<<<<

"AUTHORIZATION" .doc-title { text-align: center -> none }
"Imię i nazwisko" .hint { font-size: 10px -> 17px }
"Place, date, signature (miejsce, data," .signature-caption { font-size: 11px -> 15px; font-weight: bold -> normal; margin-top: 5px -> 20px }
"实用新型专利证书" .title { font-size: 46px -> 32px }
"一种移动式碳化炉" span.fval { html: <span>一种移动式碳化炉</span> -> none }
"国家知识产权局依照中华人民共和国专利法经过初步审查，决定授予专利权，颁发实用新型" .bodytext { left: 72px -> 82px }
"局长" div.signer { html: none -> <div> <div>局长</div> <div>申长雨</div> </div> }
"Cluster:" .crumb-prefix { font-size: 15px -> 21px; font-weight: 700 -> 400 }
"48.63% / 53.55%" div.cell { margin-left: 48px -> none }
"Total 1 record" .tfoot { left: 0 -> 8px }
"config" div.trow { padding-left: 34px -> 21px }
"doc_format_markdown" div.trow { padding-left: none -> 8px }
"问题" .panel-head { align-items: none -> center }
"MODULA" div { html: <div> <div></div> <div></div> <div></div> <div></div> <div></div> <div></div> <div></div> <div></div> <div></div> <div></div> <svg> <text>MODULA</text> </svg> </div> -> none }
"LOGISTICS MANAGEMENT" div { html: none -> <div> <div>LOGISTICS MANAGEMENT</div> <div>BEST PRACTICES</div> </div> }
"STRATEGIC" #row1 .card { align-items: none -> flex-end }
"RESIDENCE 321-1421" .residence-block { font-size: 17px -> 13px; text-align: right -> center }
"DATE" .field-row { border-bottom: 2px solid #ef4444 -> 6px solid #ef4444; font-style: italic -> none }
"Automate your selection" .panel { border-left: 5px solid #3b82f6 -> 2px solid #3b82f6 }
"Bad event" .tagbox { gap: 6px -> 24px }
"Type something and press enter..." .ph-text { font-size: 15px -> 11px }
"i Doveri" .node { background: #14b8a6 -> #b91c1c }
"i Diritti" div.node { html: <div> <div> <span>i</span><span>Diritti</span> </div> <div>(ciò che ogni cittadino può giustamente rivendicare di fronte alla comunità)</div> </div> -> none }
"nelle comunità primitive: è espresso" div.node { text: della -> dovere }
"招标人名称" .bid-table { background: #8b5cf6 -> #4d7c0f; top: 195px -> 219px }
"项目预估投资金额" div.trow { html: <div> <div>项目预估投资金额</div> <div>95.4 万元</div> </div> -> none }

>>>>

Exercise description
Copy whichever lines in the listing above contain the word "trow".

Task answer
"config" div.trow { padding-left: 34px -> 21px }
"doc_format_markdown" div.trow { padding-left: none -> 8px }
"项目预估投资金额" div.trow { html: <div> <div>项目预估投资金额</div> <div>95.4 万元</div> </div> -> none }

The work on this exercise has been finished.